Atrial Fibrillation After Pulmonary Transplantation Incidence, Impact on Mortality, Treatment Effectiveness, and Risk Factors

2012 
Background —Atrial fibrillation (AF) is common following thoracic surgery. Limited data exist concerning the incidence of AF, its impact on mortality, the effectiveness of therapy and the risk factors of AF after pulmonary transplantation. Methods and Results —We reviewed the medical files of 224 consecutive lung transplant recipients who underwent surgery over a 10-year period at a large Canadian centre. We collected patient characteristics, in-hospital treatments and outcomes. Time-to-event analysis was used to account for in-hospital follow-up, and models generated to assess the impact of AF on mortality and independent risk factors of AF following transplantation. Postoperative AF occurred in 65 patients (29%).
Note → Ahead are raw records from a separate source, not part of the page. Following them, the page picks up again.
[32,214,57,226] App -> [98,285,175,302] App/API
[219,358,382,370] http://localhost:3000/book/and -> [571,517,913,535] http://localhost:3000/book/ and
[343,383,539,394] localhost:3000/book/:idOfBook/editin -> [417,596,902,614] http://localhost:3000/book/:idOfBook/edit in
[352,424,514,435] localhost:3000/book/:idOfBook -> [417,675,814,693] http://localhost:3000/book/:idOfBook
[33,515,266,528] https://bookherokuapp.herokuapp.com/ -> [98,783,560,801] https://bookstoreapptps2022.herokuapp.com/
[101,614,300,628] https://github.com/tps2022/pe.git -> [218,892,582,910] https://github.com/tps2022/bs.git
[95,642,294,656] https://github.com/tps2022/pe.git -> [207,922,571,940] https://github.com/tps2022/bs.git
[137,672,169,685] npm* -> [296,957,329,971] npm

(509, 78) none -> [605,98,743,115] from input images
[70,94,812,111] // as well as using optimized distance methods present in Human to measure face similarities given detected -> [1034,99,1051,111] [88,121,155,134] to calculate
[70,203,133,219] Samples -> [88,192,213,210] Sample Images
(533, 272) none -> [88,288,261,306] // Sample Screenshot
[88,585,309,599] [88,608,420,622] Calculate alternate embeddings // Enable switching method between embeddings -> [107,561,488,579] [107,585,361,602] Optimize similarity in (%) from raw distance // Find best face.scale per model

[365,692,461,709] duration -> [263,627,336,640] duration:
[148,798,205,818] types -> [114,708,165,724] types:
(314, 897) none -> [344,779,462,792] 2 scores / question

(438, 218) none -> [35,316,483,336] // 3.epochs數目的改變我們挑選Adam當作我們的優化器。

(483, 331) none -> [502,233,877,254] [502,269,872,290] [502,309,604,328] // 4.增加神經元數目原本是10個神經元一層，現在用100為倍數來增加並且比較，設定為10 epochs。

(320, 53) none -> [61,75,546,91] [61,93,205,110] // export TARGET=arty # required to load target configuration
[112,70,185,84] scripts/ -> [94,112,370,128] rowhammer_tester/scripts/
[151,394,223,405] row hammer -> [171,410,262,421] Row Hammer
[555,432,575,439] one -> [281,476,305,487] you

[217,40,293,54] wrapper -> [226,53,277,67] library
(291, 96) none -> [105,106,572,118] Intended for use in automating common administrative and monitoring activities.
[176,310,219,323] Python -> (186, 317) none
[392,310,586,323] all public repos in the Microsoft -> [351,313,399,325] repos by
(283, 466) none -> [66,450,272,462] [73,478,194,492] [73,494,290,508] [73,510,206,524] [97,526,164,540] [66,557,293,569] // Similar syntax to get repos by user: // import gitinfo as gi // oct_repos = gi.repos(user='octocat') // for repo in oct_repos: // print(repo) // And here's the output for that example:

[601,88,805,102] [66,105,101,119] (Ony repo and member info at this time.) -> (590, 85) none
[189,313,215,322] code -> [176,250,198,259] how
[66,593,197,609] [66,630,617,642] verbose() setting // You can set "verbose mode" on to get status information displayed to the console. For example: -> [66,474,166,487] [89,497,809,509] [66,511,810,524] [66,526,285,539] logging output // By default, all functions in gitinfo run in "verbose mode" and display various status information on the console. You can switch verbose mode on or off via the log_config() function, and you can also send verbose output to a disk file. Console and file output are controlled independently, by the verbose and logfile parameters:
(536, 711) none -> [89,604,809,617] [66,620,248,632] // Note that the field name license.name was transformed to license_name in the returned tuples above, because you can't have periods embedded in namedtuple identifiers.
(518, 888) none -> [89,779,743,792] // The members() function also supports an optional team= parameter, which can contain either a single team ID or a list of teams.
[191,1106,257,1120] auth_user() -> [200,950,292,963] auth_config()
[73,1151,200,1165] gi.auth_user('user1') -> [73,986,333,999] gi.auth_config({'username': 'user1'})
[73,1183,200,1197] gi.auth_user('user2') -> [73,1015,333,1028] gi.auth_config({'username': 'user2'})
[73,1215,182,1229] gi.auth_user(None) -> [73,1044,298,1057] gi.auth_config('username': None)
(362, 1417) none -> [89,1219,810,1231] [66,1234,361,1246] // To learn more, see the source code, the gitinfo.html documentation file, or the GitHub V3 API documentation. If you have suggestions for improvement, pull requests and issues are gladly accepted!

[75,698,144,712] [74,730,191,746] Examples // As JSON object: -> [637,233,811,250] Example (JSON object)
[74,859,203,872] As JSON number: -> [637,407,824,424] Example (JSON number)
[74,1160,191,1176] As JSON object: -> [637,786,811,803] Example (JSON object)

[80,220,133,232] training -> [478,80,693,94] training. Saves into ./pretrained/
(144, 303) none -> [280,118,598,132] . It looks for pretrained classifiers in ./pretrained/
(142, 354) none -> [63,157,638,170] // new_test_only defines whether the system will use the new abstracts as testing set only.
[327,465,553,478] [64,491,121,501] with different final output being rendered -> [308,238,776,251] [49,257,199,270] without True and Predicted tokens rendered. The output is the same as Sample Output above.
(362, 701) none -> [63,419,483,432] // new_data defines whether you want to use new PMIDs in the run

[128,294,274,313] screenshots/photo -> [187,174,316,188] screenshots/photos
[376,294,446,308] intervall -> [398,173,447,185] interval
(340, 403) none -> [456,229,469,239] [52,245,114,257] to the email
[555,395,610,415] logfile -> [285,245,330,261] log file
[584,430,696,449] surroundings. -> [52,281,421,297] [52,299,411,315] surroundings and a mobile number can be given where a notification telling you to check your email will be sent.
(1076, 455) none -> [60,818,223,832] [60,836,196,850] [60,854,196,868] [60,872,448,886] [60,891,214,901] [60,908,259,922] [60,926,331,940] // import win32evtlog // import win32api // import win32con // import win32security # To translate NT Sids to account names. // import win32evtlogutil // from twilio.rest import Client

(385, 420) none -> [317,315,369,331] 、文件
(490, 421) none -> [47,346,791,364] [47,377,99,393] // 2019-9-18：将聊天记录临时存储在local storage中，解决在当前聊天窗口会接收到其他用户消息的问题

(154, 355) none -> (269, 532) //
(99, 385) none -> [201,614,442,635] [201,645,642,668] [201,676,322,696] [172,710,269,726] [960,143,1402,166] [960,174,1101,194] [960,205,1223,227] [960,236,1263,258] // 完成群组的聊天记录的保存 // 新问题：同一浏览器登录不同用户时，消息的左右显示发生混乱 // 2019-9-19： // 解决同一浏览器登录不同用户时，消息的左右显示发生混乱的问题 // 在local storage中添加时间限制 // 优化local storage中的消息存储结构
AF was more likely to occur with complications such as pneumonia, mediastinitis and bronchial dehiscence and was not an independent risk factor of mortality (Hazard Ratio (HR)=1.56; 95% confidence interval (CI) 0.52-4.63). Pharmacological or electrical therapy for rhythm or rate control of AF was administered to 97% of patients. Intravenous amiodarone was used in 46%, electrical cardioversion in 28% and heparin in 26%. Only 1 patient remained in AF at discharge. Age (HR=1.08 by year; 95%CI 1.05-1.12), bilateral transplantation (HR=1.87; 95%CI 1.03-3.42) and a history of AF prior to the transplantation (HR=4.48; 95%CI 1.05-19.11) were found to be independently associated with an increased incidence of post-operative AF. Conclusions —AF is fairly common after pulmonary transplantation, transient and relatively benign. It is not independently associated with increased in-hospital mortality. Most patients return to sinus rhythm before discharge. Age, prior AF and bilateral transplantation increase the risk of postoperative AF.